When both providers are used together with FIPS, both independently try to run all CASTs during initialization. If this happens concurrently on different threads, it can cause FIPS_NOT_ALLOWED_E errors. The recommended workflow to avoid this is:

  1. Run CASTs once via wolfJCE Fips.runAllCast_fips()
  2. Set wolfjsse.skipFIPSCAST=true via Security.setProperty() or in the java.security configuration file
  3. Register both WolfCryptProvider and WolfSSLProvider

This example is not compiled by ant examples because it depends on wolfcrypt-jni (wolfJCE) JARs which are not part of this repository. It is compiled and run separately by the fips-ready-dual-provider.yml GitHub Actions workflow, or can be compiled and run manually:

$ cd <wolfssljni_root>
$ javac -classpath \
    lib/wolfssl.jar:lib/wolfssl-jsse.jar:<wolfcryptjni_root>/lib/wolfcrypt-jni.jar \
    examples/provider/DualProviderFIPSTest.java
$ ./examples/provider/DualProviderFIPSTest.sh

The WOLFCRYPTJNI_DIR environment variable can be set to point to the wolfcrypt-jni build directory (defaults to ../../wolfcryptjni).

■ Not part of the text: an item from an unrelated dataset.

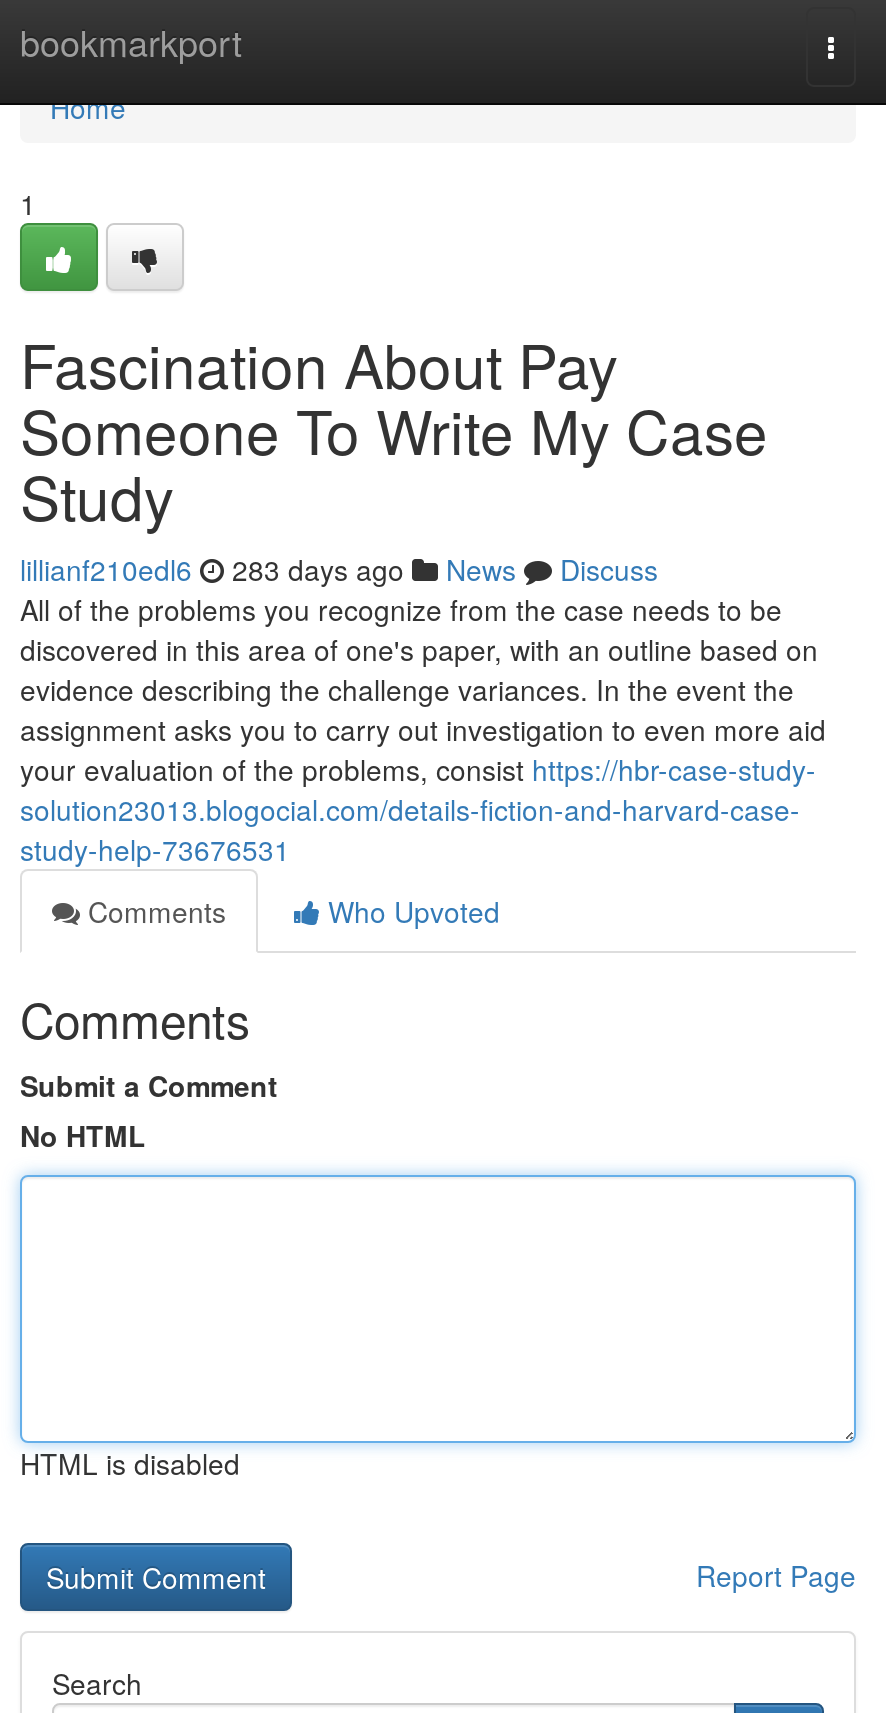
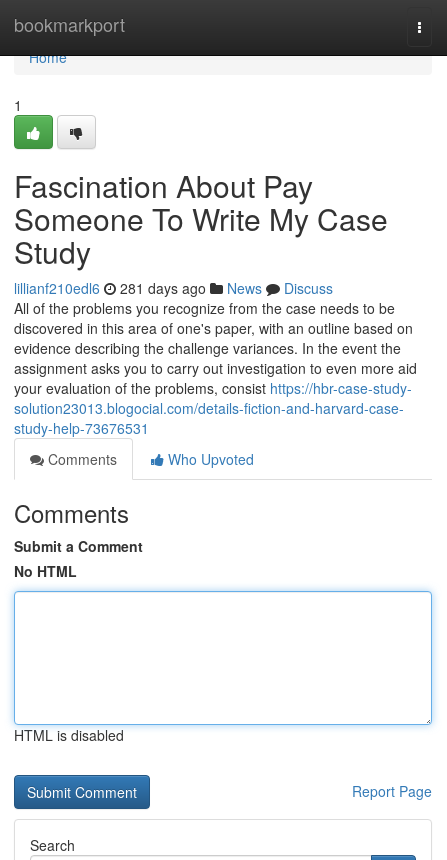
- lillianf210edl6 283 days ago News Discuss
+ lillianf210edl6 281 days ago News Discuss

PSK Examples (SSLSocket and SSLEngine)

Example client/server applications that demonstrate PSK (Pre-Shared Key) authentication using WolfSSLParameters with both SSLSocket and SSLEngine.

PSK callbacks and cipher suites are configured through WolfSSLParameters, which extends SSLParameters and is applied via the standard setSSLParameters() API.

PskServerSocket.java - PSK server using SSLSocket
PskClientSocket.java - PSK client using SSLSocket
PskServerEngine.java - PSK server using SSLEngine
PskClientEngine.java - PSK client using SSLEngine

SSLSocket examples:

$ ./examples/provider/PskServerSocket.sh
$ ./examples/provider/PskClientSocket.sh

SSLEngine examples:

$ ./examples/provider/PskServerEngine.sh
$ ./examples/provider/PskClientEngine.sh

Optional arguments: [host] [port] for clients, [port] for servers. Default host is localhost, default port is 11111.